Remarks 



Entrance of this amendment and reconsideration of the pending claims are respectfully 
requested. Upon entrance of this amendment, claims 12-19 & 31-38 will be pending. 

By this paper, new system claims 31-38 are added for the Examiner's consideration. 
These claims principally correspond to amended method claims 12-19 also under consideration. 
In addition, by this paper, applicants amend independent claim 12 to more particularly 
characterize the collective processing of data by the dedicated collective offload engine in 
applicants' invention as being without use of any software tree.

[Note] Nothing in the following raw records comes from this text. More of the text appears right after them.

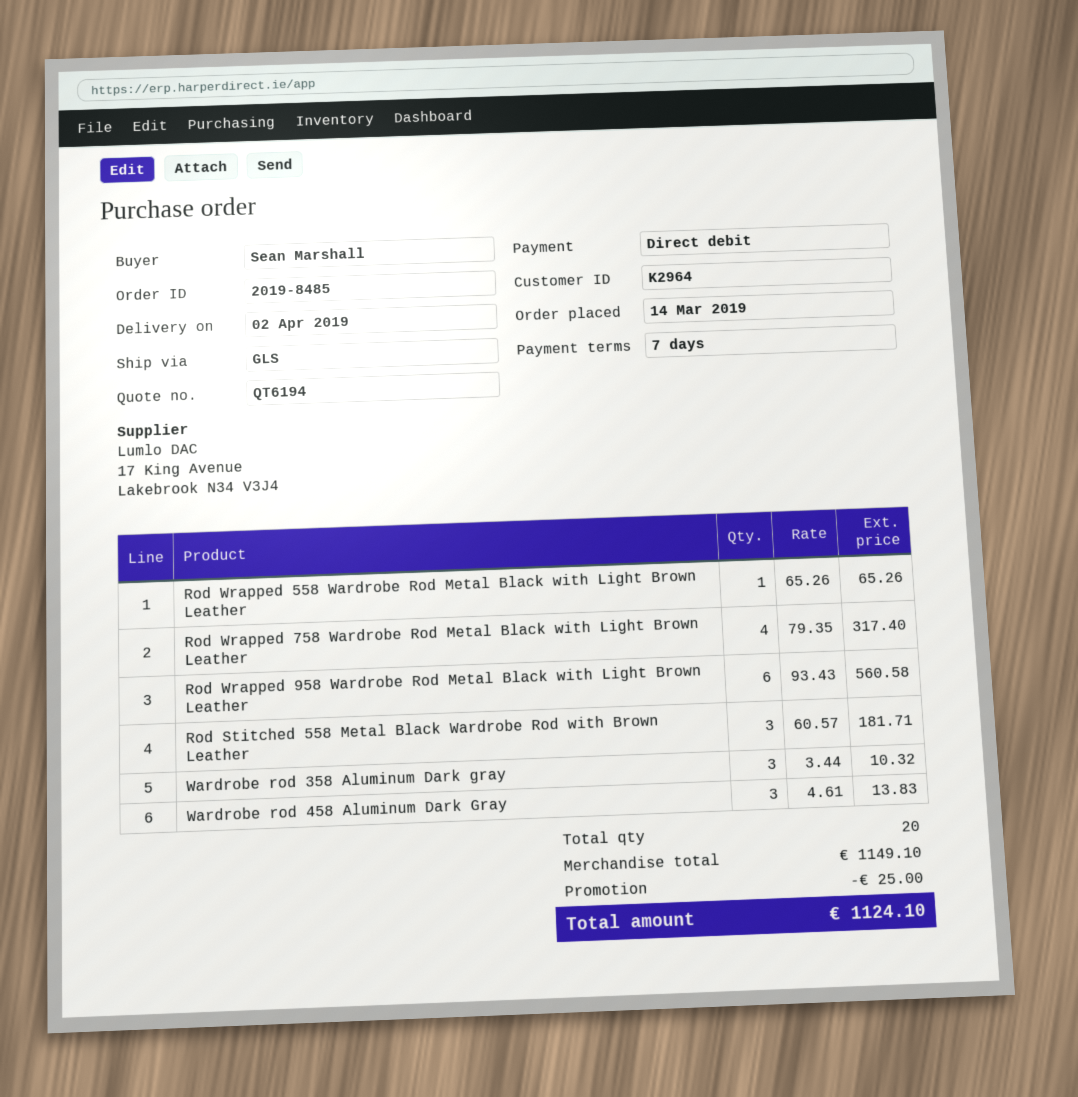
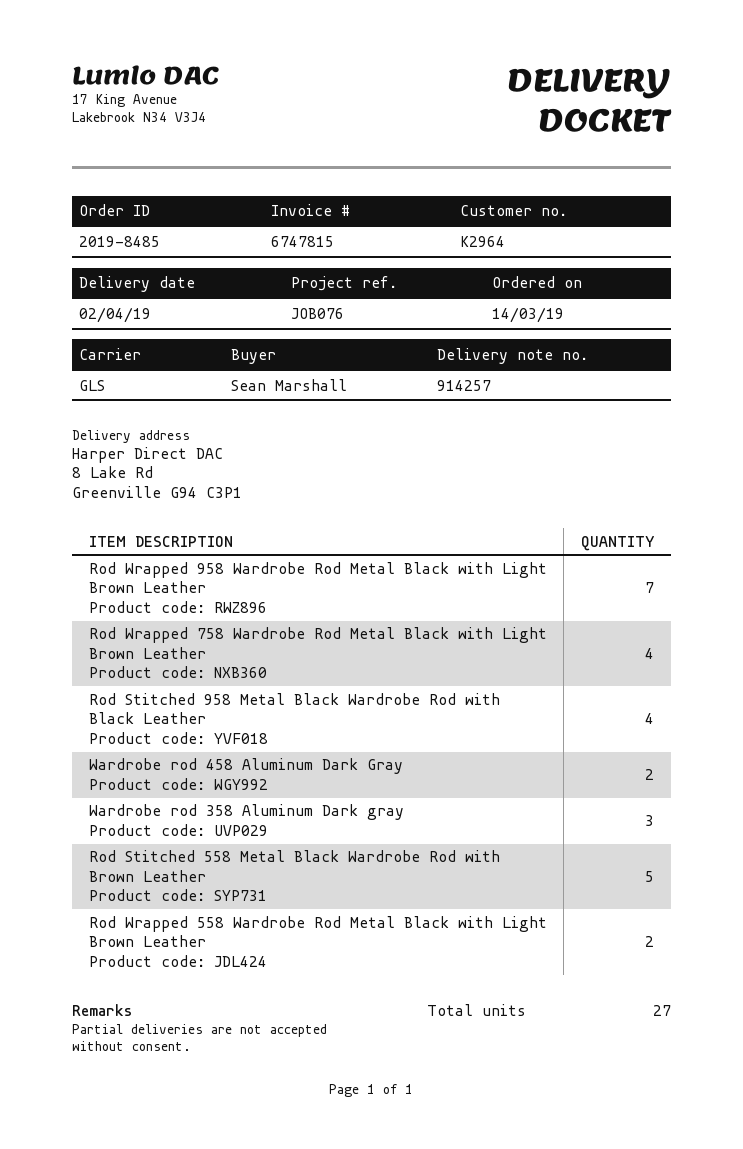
Rod Wrapped 558 Wardrobe Rod Metal Black with Light Brown Leather: 1 -> 2
Rod Wrapped 958 Wardrobe Rod Metal Black with Light Brown Leather: 6 -> 7
Rod Stitched 558 Metal Black Wardrobe Rod with Brown Leather: 3 -> 5
Wardrobe rod 458 Aluminum Dark Gray: 3 -> 2
Rod Stitched 958 Metal Black Wardrobe Rod with Black Leather: none -> 4
total quantity: 20 -> 27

Additionally, applicants amend 
claim 12 to specify that the result produced by the dedicated collective offload engine is 
produced in a deterministic time based on the collective processing. Support for these 
amendments can be found throughout the application as filed. For example, reference 
specification paragraphs [0015], [0016] & [0028]. Thus, no new matter is believed added to the 
application by any amendment presented. 

In the Office Action, prior claims 12-19 were rejected under 35 U.S.C. § 103(a) as being 
unpatentable over Burianek et al. (U.S. Patent No. 7,082,457; hereinafter Burianek) in view of 
Bernardo (U.S. Patent No. 6,766,517; hereinafter Bernardo). This rejection is respectfully 
traversed, and reconsideration thereof is requested. 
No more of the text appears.